Adapun skema eksitu kompleks komunal dilakukan oleh Kementerian Perumahan dan Kawasan Permukiman (PKP) maupun pihak terkait lainnya. Dalam skema ini, pemerintah daerah (Pemda) menyiapkan lahan dan akses pendukung, sedangkan pembangunan kawasan permukiman dilakukan oleh Kementerian PKP. Tito mengatakan, anggaran pembangunan huntap komunal telah dialokasikan dan mulai direalisasikan tahun ini.
“Nah, yang di huntap in situ dan eksitu mandiri, yang ditangani oleh BNPB, ini kan lebih kompleks karena sendiri-sendiri. Itu akan digunakan mekanisme tersendiri yang kita usulkan, namanya Dana Siap Pakai, karena memang BNPB ini fleksibel. Kita ingin agar terjadi pergerakan cepat,” ujar Tito.

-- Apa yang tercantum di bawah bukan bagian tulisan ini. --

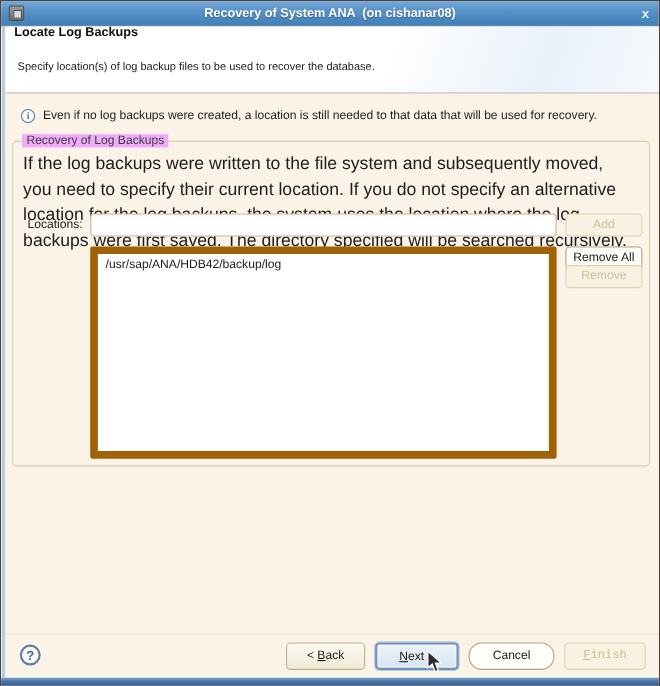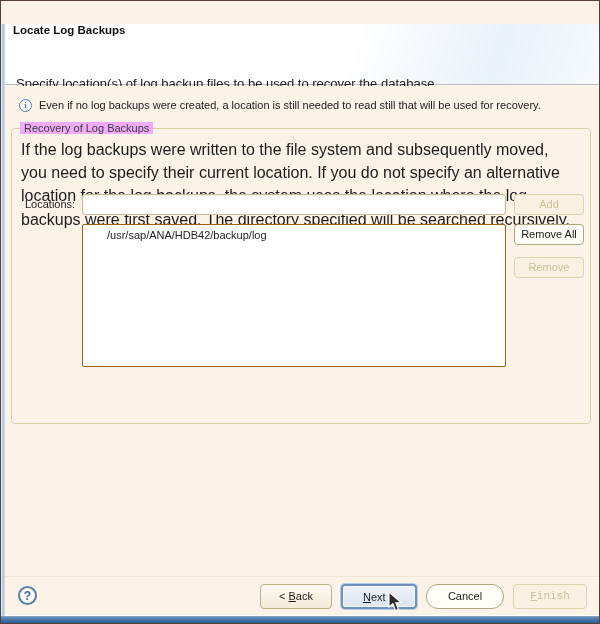--- a/index.html
+++ b/index.html
@@ -46,21 +46,21 @@
     background:linear-gradient(#8ba6bf 0%,#4a7cb0 40%,#2e5d93 100%);
   }
 
   
   .wiz-header{
     position:absolute; top:23px; left:4px; right:0; height:61px;
     background:linear-gradient(110deg,#ffffff 58%,#e9f1f9 82%,#f6fafd 100%);
     border-bottom:1px solid #bdbdbd;
   }
   .wiz-title{ position:absolute; left:8px; top:0; font-size:11.5px; font-weight:bold; color:#111; }
-  .wiz-desc{ position:absolute; left:11px; top:32px; font-size:13px; color:#1c1c1c;margin-top:20px; }
+  .wiz-desc{ position:absolute; left:11px; top:32px; font-size:10px; color:#1c1c1c; }
 
   
   .body{ position:absolute; top:85px; left:4px; right:0; bottom:47px; background:#fbf2e8; }
 
   .info-row{ position:absolute; left:14px; top:13px; right:10px; display:flex; align-items:flex-start; }
   .info-icon{
     flex:0 0 auto; width:13px; height:13px; margin-right:7px; margin-top:0;
     border:1px solid #4d7dae; border-radius:50%;
     color:#4d7dae; font-size:9px; font-weight:bold; font-family:"Liberation Serif",serif;
     text-align:center; line-height:11px; background:#fdfaf5;
@@ -80,39 +80,39 @@
     font-size:16px; line-height:1.45; color:#1c1c1c;
   }
   .loc-label{ position:absolute; left:13px; top:69px; font-size:11px; color:#1c1c1c; }
   .loc-input{
     position:absolute; left:70px; right:84px; top:65px; height:21px;
     border:1px solid #c6bc94; border-radius:3px; background:#ffffff;
     font-family:"Liberation Sans",sans-serif; font-size:11px; padding:0 5px; color:#1c1c1c;
     box-shadow:inset 0 1px 2px rgba(160,140,90,.15);
   }
   .loc-list{
-    position:absolute; left:70px; right:84px; top:95px; height:143px;
-    border:1px solid #a16207; border-radius:2px; background:#ffffff; overflow:auto;padding-left:17px;
+    position:absolute; left:70px; right:84px; top:95px; height:193px;
+    border:7px solid #a16207; border-radius:2px; background:#ffffff; overflow:auto;
   }
   .loc-item{ font-size:11px; color:#1c1c1c; padding:4px 7px; }
 
   
   .btn{
     display:inline-block; text-align:center; font-size:11px; color:#1c1c1c;
     background:linear-gradient(#fdfaf2,#f3ead7);
     border:1px solid #bcb083; border-radius:4px; cursor:default;
   }
   .btn-white{ background:#fffdf8; border-color:#b0a67f; }
   .btn[aria-disabled="true"]{
     background:#f9f1e1; border-color:#ddd3ad; color:#cbc09a;
   }
   .side-btn{ position:absolute; right:6px; width:70px; height:21px; line-height:19px; }
   .side-btn.add{ top:65px; }
   .side-btn.removeall{ top:95px; }
-  .side-btn.remove{ top:128px; }
+  .side-btn.remove{ top:112px; }
 
   
   .footer{
     position:absolute; left:4px; right:0; bottom:7px; height:40px;
     background:#fbf2e8; border-top:1px solid #efe6d5; box-shadow:0 -1px 0 #ffffff inset;
   }
   .help-btn{
     position:absolute; left:13px; top:9px; width:19px; height:19px;
     border:2px solid #5b7fa6; border-radius:50%; background:#fdfaf4;
     color:#3d699e; font-size:12px; font-weight:bold; text-align:center; line-height:16px;
@@ -130,33 +130,38 @@
   .btn-finish{ width:74px;font-family:Liberation Mono, monospace; }
 
   
   .cursor{ position:absolute; left:387px; top:591px; width:17px; height:20px; z-index:50; }
 </style>
 </head>
 <body>
 
 <div class="frame">
 
+  <div class="titlebar">
+    <span class="app-icon"></span>
+    <span class="win-title">Recovery of System ANA  (on cishanar08)</span>
+    <span class="close-btn">x</span>
+  </div>
 
   <div class="edge-left"></div>
 
   <div class="wiz-header">
     <div class="wiz-title">Locate Log Backups</div>
     <div class="wiz-desc">Specify location(s) of log backup files to be used to recover the database.</div>
   </div>
 
   <div class="body">
 
     <div class="info-row">
       <span class="info-icon">i</span>
-      <span class="info-text">Even if no log backups were created, a location is still needed to read still that will be used for recovery.</span>
+      <span class="info-text">Even if no log backups were created, a location is still needed to that data that will be used for recovery.</span>
     </div>
 
     <div class="groupbox">
       <span class="legend">Recovery of Log Backups</span>
       <div class="group-desc">If the log backups were written to the file system and subsequently moved, you need to specify their current location. If you do not specify an alternative location for the log backups, the system uses the location where the log backups were first saved. The directory specified will be searched recursively.</div>
 
       <span class="loc-label">Locations:</span>
       <input class="loc-input" type="text" value="" style="">
       <button class="btn side-btn add" aria-disabled="true">Add</button>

Selain mendorong penggunaan DSP, Tito juga mengusulkan penyesuaian nilai bantuan stimulan pembangunan rumah. Menurutnya, besaran bantuan BNPB saat ini sebanyak Rp60 juta per unit sudah tidak lagi sesuai kebutuhan. Berdasarkan hasil perhitungan, idealnya membangun satu unit rumah layak huni membutuhkan anggaran Rp80 juta.